* Directions for this task:
The expected response is the complete listing below, restated exactly, with its pictures omitted.

* The input:
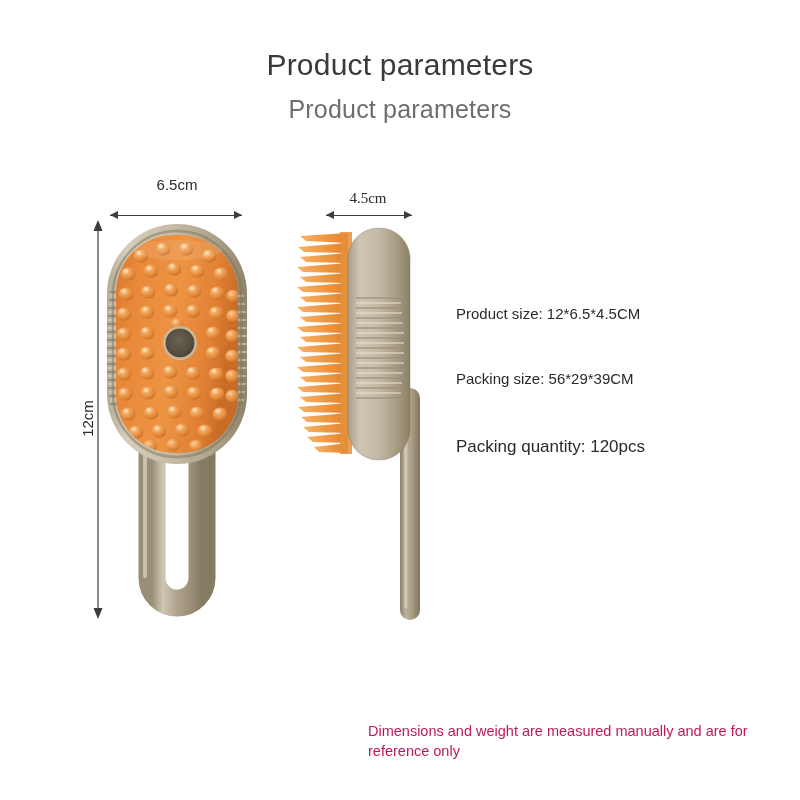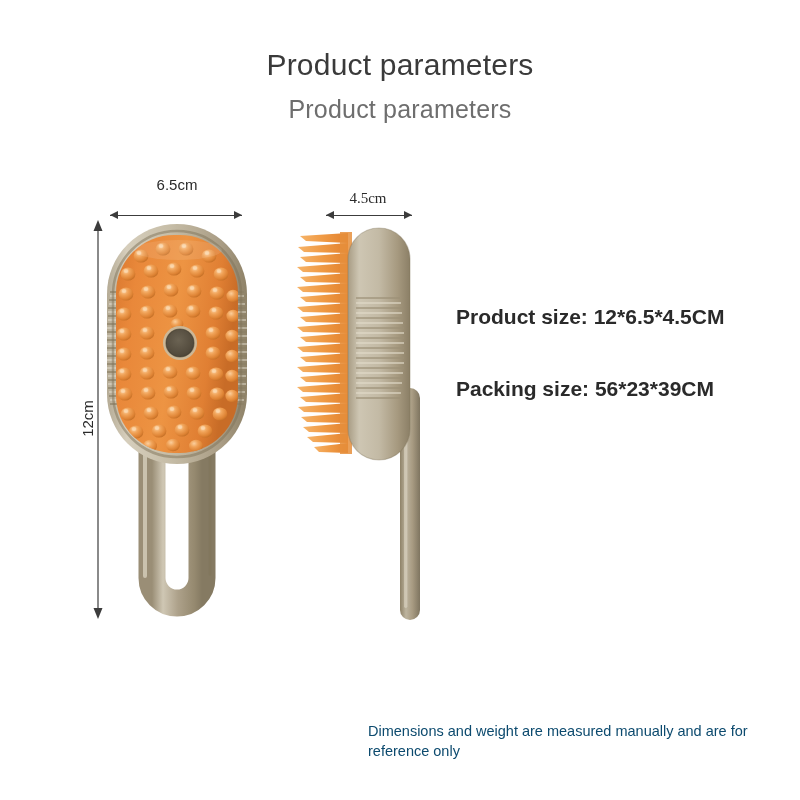--- a/index.html
+++ b/index.html
@@ -97,34 +97,34 @@
   #spec-list {
     position: absolute;
     left: 456px;
     top: 305px;
     width: 320px;
   }
   .spec-line {
     color: #2a2a2a;
     white-space: nowrap;
   }
-  .spec-line.size-big { font-size: 21px; font-weight: bold; }
+  .spec-line.size-big { font-size: 15px; }
   .spec-line.size-small { font-size: 17px; }
   #spec-product-size { margin-bottom: 48px; }
   #spec-packing-size { margin-bottom: 50px; }
 
   
   #footer-note {
     position: absolute;
     left: 368px;
     top: 722px;
     width: 400px;
     font-size: 14.5px;
     line-height: 1.35;
-    color: #0c4a6e;
+    color: #be185d;
   }
 </style>
 </head>
 <body>
 
 <div id="page">
 
   <div id="title-main">Product parameters</div>
   <div id="title-sub">Product parameters</div>
 
@@ -497,18 +497,19 @@
   <div class="dim-arrow-h" id="dim-arrow-depth" style="left:326px; top:211px; width:86px;">
     <span class="dim-line-h"></span>
     <span class="head-left"></span>
     <span class="head-right"></span>
   </div>
 
   <div class="dim-label" id="dim-label-height" style="left:57px; top:410px; width:60px;">12cm</div>
 
   <div id="spec-list">
     <div class="spec-line size-big" id="spec-product-size">Product size: 12*6.5*4.5CM</div>
-    <div class="spec-line size-big" id="spec-packing-size">Packing size: 56*23*39CM</div>
+    <div class="spec-line size-big" id="spec-packing-size">Packing size: 56*29*39CM</div>
+    <div class="spec-line size-small" id="spec-packing-quantity">Packing quantity: 120pcs</div>
   </div>
 
   <div id="footer-note">Dimensions and weight are measured manually and are for reference only</div>
 
 </div>
 
 </body></html>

* Reply:
--- a/index.html
+++ b/index.html
@@ -97,34 +97,34 @@
   #spec-list {
     position: absolute;
     left: 456px;
     top: 305px;
     width: 320px;
   }
   .spec-line {
     color: #2a2a2a;
     white-space: nowrap;
   }
-  .spec-line.size-big { font-size: 21px; font-weight: bold; }
+  .spec-line.size-big { font-size: 15px; }
   .spec-line.size-small { font-size: 17px; }
   #spec-product-size { margin-bottom: 48px; }
   #spec-packing-size { margin-bottom: 50px; }
 
   
   #footer-note {
     position: absolute;
     left: 368px;
     top: 722px;
     width: 400px;
     font-size: 14.5px;
     line-height: 1.35;
-    color: #0c4a6e;
+    color: #be185d;
   }
 </style>
 </head>
 <body>
 
 <div id="page">
 
   <div id="title-main">Product parameters</div>
   <div id="title-sub">Product parameters</div>
 
@@ -497,18 +497,19 @@
   <div class="dim-arrow-h" id="dim-arrow-depth" style="left:326px; top:211px; width:86px;">
     <span class="dim-line-h"></span>
     <span class="head-left"></span>
     <span class="head-right"></span>
   </div>
 
   <div class="dim-label" id="dim-label-height" style="left:57px; top:410px; width:60px;">12cm</div>
 
   <div id="spec-list">
     <div class="spec-line size-big" id="spec-product-size">Product size: 12*6.5*4.5CM</div>
-    <div class="spec-line size-big" id="spec-packing-size">Packing size: 56*23*39CM</div>
+    <div class="spec-line size-big" id="spec-packing-size">Packing size: 56*29*39CM</div>
+    <div class="spec-line size-small" id="spec-packing-quantity">Packing quantity: 120pcs</div>
   </div>
 
   <div id="footer-note">Dimensions and weight are measured manually and are for reference only</div>
 
 </div>
 
 </body></html>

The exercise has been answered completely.